Do you get sad when you’re sad? Meaning you get upset at how sad you are?
No, no, no. I think people hide unhappiness. Sadness and I don’t, I’m like, I’m sad. And they’re like “don’t be sad.” I’m like, “I think I’m going to be.”
They see it as a sign of weakness.
Yeah. I don’t.
When I was growing up, our best friend, my mom’s best friend, a guy who was kind of like a father figure to me, killed himself. He lost his business, he killed himself, and everyone called ... It was so weird. They called it a “nervous breakdown.” We didn’t call it depression then. They called it a nervous breakdown. And as men, you weren’t allowed to have them. It was just a sign of weakness
Yeah. That’s true, men, that’s a whole nother show of how men aren’t allowed to ... I’ll tell you what the theory I have that makes me happy. I think the sun is going to explode some day and the entire planet’s going to be melted. And I feel great about that because then you realize everything is ephemeral, and then you’re happy.

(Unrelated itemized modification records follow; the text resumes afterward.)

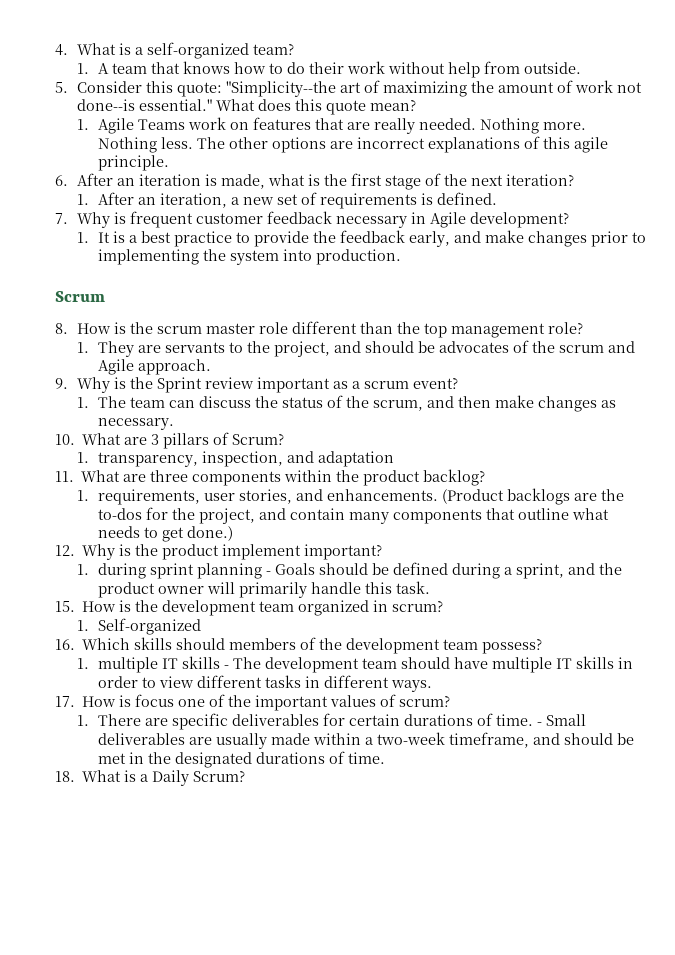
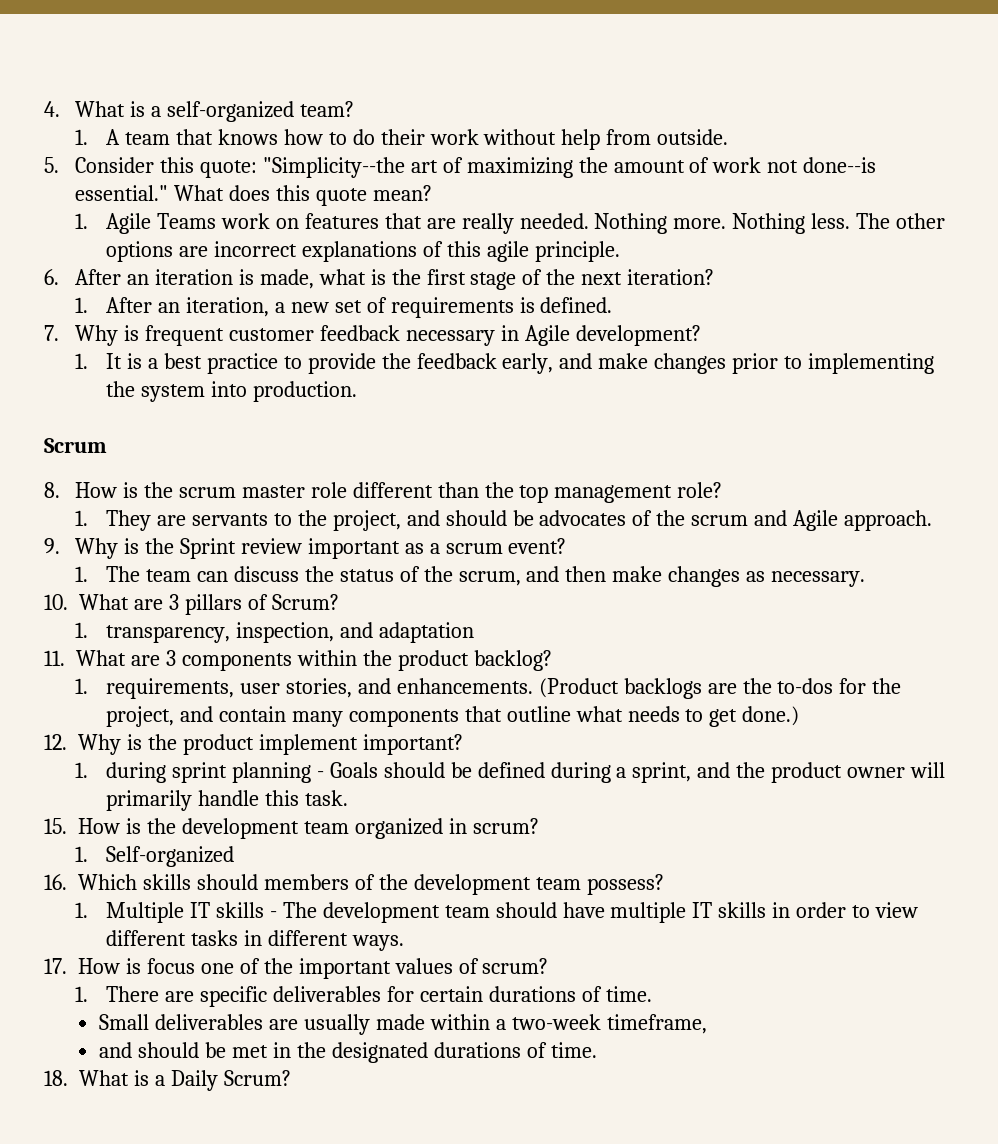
- 11. What are three components within the product backlog?
+ 11. What are 3 components within the product backlog?
- 1. multiple IT skills - The development team should have multiple IT skills in order to view different tasks in different ways.
+ 1. Multiple IT skills - The development team should have multiple IT skills in order to view different tasks in different ways.
- 1. There are specific deliverables for certain durations of time. - Small deliverables are usually made within a two-week timeframe, and should be met in the designated durations of time.
+ 1. There are specific deliverables for certain durations of time.
+ Small deliverables are usually made within a two-week timeframe,
+ and should be met in the designated durations of time.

Let’s enjoy it. You know the one word.
I’m gonna start a religion. Exploding sun cult.
There’s a Latin word for seizing the moment and enjoying happiness and joy. You know that word?
Carpe diem.
No, it’s Chipotle! Chipotle. All good things in life.
Now you have gone rubber band back right to superficiality.
And Vitamin Water and marijuana.
I like Deep Scott. But we’re going to do superficial Scott next in our Pivot. Scott, this is a great talk. I like all the feels. I like all the big emotion you’re having here.
Thanks for the promotion.
Not promotion. It’s a great book.
Are you kidding? This will sell a dozen extra books at least.
You know what? Your shows are super popular for reasons that are unknown to me. Anyway. Thank you so much. It’s The Algebra of Happiness, what’s the second part? Observations.
Notes on the pursuit of love, meaning and happiness.
Meaning, oh, I didn’t get to ...
I’m sorry. Notes on the pursuit of health ...
I thought it was observations.
God, I’m sorry. You’re fucking with me. Stop this. Notes on the pursuit of success, health and meaning.
Nice.
No, fuck. I got that wrong.
That’s okay. It’s called The Algebra of Happiness.
Just buy the damn thing. Just buy the damn thing.
It’s called The Algebra of Happiness. Apparently there’s a formula. I, of course, failed algebra. Anyway, Scott, it was great talking to you as always. Thanks for coming on this show.